## Exercise objective
Given the records below, would you repeat exactly the lines that begin at the one containing "color on paper</div>" and end at the one containing "<p>Choe Puk, a", inclusive?

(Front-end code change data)
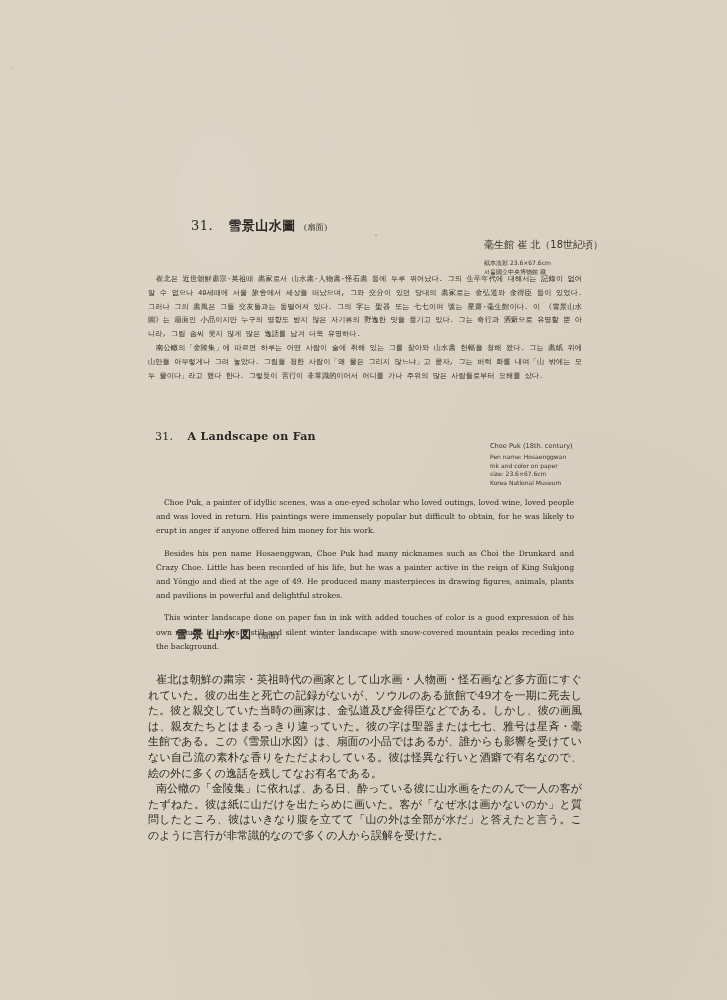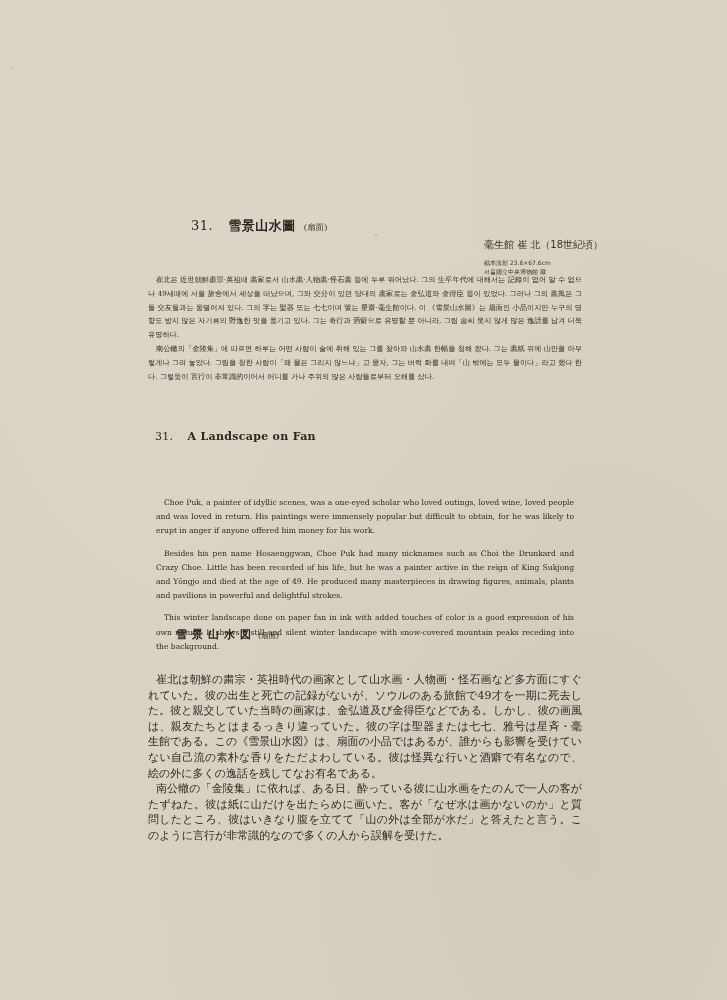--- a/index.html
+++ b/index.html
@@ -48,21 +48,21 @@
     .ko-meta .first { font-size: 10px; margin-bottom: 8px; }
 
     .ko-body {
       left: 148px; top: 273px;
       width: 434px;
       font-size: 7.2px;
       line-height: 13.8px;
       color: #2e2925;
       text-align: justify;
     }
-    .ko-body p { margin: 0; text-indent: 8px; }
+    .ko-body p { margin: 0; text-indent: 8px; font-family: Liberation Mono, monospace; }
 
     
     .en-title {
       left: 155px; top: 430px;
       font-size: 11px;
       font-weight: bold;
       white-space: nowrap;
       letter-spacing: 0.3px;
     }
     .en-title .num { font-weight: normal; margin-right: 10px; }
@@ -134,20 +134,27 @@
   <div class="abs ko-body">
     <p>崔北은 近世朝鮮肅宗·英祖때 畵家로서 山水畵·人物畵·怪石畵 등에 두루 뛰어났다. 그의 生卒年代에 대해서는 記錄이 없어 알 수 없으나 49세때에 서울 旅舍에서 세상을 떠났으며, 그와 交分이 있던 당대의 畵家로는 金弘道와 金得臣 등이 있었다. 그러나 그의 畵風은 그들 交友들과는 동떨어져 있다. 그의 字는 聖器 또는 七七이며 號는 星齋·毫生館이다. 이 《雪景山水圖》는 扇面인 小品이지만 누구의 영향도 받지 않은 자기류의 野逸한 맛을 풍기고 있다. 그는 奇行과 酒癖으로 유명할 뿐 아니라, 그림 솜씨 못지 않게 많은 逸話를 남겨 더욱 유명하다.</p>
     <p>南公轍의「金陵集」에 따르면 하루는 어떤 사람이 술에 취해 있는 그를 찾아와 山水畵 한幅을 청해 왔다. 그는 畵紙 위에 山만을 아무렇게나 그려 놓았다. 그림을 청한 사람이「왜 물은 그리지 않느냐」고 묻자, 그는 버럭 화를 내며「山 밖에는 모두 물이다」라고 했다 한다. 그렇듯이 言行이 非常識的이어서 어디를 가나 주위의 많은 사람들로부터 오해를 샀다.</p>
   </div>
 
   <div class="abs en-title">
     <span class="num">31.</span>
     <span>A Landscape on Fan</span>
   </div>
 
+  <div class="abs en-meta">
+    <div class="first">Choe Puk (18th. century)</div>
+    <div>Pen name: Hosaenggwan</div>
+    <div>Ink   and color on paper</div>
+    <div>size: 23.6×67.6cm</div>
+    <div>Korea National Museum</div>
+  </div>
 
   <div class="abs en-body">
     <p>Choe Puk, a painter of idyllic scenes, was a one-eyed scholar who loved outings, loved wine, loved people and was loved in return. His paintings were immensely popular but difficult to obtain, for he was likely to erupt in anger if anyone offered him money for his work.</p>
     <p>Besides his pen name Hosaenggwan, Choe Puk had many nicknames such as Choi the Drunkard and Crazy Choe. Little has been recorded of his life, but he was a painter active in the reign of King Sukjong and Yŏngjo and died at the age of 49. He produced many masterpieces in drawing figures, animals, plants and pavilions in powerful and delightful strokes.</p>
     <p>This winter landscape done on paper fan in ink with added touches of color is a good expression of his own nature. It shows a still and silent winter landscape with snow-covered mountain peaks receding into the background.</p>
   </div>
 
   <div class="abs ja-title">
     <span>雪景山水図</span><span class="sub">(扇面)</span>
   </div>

## Task response
+    <div>Ink   and color on paper</div>
+    <div>size: 23.6×67.6cm</div>
+    <div>Korea National Museum</div>
+  </div>
 
   <div class="abs en-body">
     <p>Choe Puk, a painter of idyllic scenes, was a one-eyed scholar who loved outings, loved wine, loved people and was loved in return. His paintings were immensely popular but difficult to obtain, for he was likely to erupt in anger if anyone offered him money for his work.</p>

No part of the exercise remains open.